Not everything has been recorded. From what I’ve been able to find, I’d rank two other pieces in addition to Credo as authentic masterpieces, the Serenade in D for String Orchestra (later transcribed for string quintet) and the Three Amateur Sonatas for piano.

A chronology of Shapero on record:

String Trio (1937) Spiky and dissonant yet still attractive, influenced by his then-teacher Ersnt Krenek, an impressive work for a 17-year old.

Trumpet Sonata (1940) Two movements, slow-fast. It was the big-band era and Shapero played some jazz, so there are plunger effects in the opening chromatic song and ragtime syncopations in the allegro.

Nine-Minute Overture (1940) Cheerful bombast, quartal harmonies influenced by his then-teacher Walter Piston, nice title.

String Quartet (1941) Good piece, still somewhat in the Piston style; probably the earliest Shapero work that deserves an occasional hearing in concert. Some jazzers know about the first movement because one of the themes sounds just like Coltrane’s “Giant Steps.” The third movement, a grotesque march, is effective.

Sonata for Piano, Four Hands (1941) By this time Shapero had met Igor Stravinsky, and this four-hand sonata and the Violin Sonata just below are utterly “Stravinskian.” They are also influenced by the American originals Aaron Copland and Roy Harris. (However, for my money, Shapero has more contrapuntal skill than either Copland or Harris.)  Sonata for Piano, Four Hands is an excellent work, still very fresh, originally premiered by Shapero and his buddy Leonard Bernstein, and now a steady repertoire item for two-pianist teams.

Violin Sonata (1942) Aggressive, perhaps a bit obvious. A beautiful slow movement is the highlight.

Three Amateur Sonatas (1944) Inspired by Scarlatti and C.P.E. Bach, Shapero thins out his harmony. Suddenly, everything is done on a small scale, with every detail curated “just so,” and the result is both charming and profound. The first sonata in D remains a personal favorite, but all three are touched by genius. Michael Boriskin plays them superbly on a beloved CD of piano music by Shapero, Irving Fine, Carl Ruggles, and Gian Carlo Menotti.

Serenade in D for String Orchestra (1945) Shapero explains:

The score is dedicated to Nadia Boulanger with whom I studied in 1941-42. I still remember the remarkable classes in which she performed the great Viennese string literature at the piano.

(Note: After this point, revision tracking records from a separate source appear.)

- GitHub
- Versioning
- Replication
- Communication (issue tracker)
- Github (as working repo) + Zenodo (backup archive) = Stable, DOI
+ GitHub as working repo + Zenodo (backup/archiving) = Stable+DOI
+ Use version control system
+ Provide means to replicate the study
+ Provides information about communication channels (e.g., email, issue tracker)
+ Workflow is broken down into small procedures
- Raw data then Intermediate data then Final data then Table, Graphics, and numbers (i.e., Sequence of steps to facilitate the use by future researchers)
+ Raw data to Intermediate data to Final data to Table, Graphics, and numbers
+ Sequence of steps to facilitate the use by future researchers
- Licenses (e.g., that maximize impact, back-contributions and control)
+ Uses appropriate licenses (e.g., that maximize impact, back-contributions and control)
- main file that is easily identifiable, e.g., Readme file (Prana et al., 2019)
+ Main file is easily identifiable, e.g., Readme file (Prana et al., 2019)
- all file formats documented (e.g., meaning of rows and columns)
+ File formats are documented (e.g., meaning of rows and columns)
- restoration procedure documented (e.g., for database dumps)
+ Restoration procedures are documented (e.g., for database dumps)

She managed the most intricate string quartet passage-work in all details at the keyboard, and communicated the spirit of these works perhaps more precisely than string quartet players I have heard since then. The composition of my Serenade was greatly stimulated by these memorable experiences.

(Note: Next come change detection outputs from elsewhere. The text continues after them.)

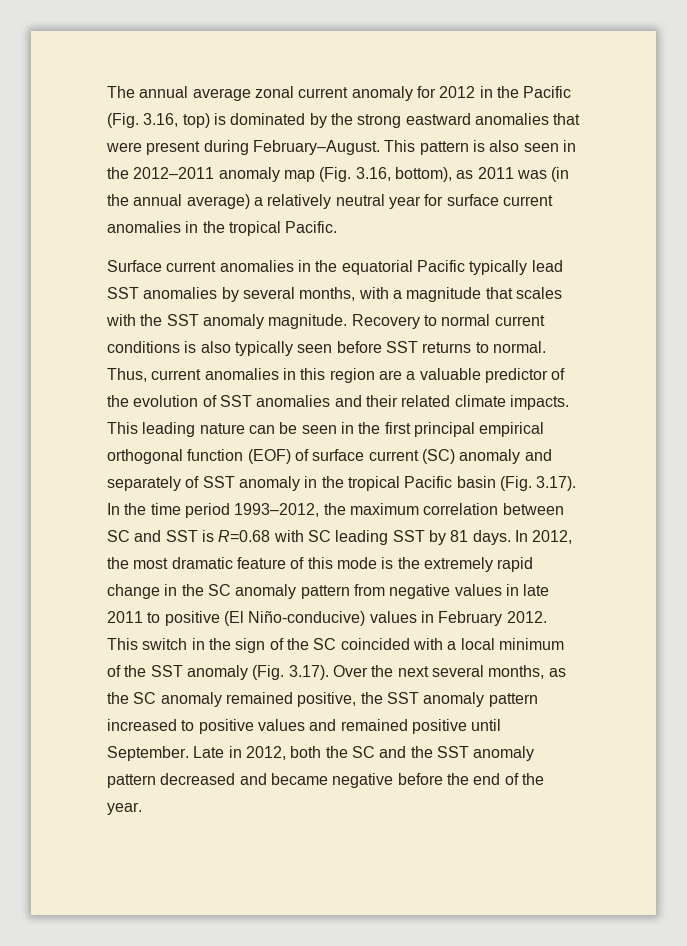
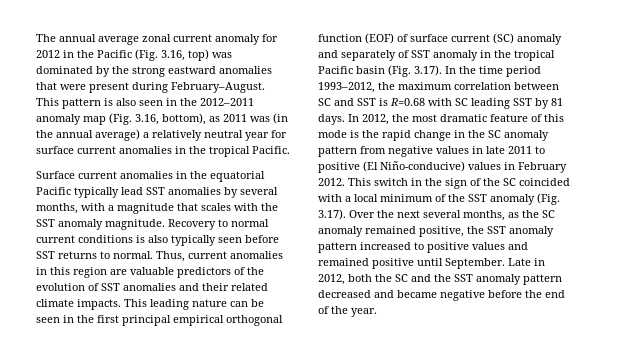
- The annual average zonal current anomaly for 2012 in the Pacific (Fig. 3.16, top) is dominated by the strong eastward anomalies that were present during February–August.
+ The annual average zonal current anomaly for 2012 in the Pacific (Fig. 3.16, top) was dominated by the strong eastward anomalies that were present during February–August.
- Thus, current anomalies in this region are a valuable predictor of the evolution of SST anomalies and their related climate impacts.
+ Thus, current anomalies in this region are valuable predictors of the evolution of SST anomalies and their related climate impacts.
- In 2012, the most dramatic feature of this mode is the extremely rapid change in the SC anomaly pattern from negative values in late 2011 to positive (El Niño-conducive) values in February 2012.
+ In 2012, the most dramatic feature of this mode is the rapid change in the SC anomaly pattern from negative values in late 2011 to positive (El Niño-conducive) values in February 2012.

The humor of Haydn and the harmonic richness of Brahms oversee the Serenade. (“Serenade” is a Brahmsian title.) Five movements are made in perfect measure, resonant from top to bottom, with a mediant key sequence possibly original to Shapero: D major, F minor, D major, B-flat Minor, D major.  (The title of the fourth movement is another nod to Brahms, Intermezzo, although Shapero’s flexibility in 5/4 might have impressed the older composer). I’m pleased to own the original LP with Arthur Winograd conducting, which is hard to find but definitely worth the effort: the strings booming out from heavy midcentury vinyl on a decent sound system offers nothing but pleasure.  (The transfer of this classic LP on YouTube is a little thin and scratchy but better than nothing.) Shapero’s later transcription of the Serenade for string quintet, played beautifully by the Lydian String Quartet (Daniel Stepner and Judith Eissenberg, violinists; Mary Ruth Ray, violist; and Rhonda Rider, cellist, joined by bassist Edwin Barker) is readily available.

Noted critic Anthony Tommasini is sympathetic to Shapero. For a review of the Lydian Quartet’s CD in the New York Times, Tommasini wrote of the Serenade, “It is a work of such ingenuity and richness that it’s hard to understand why he did not become a giant of 20th-century American music….Mr. Shapero produced the version for string quintet recorded here to make the intricate inner voices and skittish rhythms more audible. The music, though as lucid as Haydn’s, has a modernist allure, stemming from Mr. Shapero’s daring manipulations of classical structures, full of abrupt turns and aborted gestures, and the intensity of his chromatic harmonic language. Yet for all its Neo-Classical niceties, the piece exudes a street-smart urbanity that is vintage Shapero.”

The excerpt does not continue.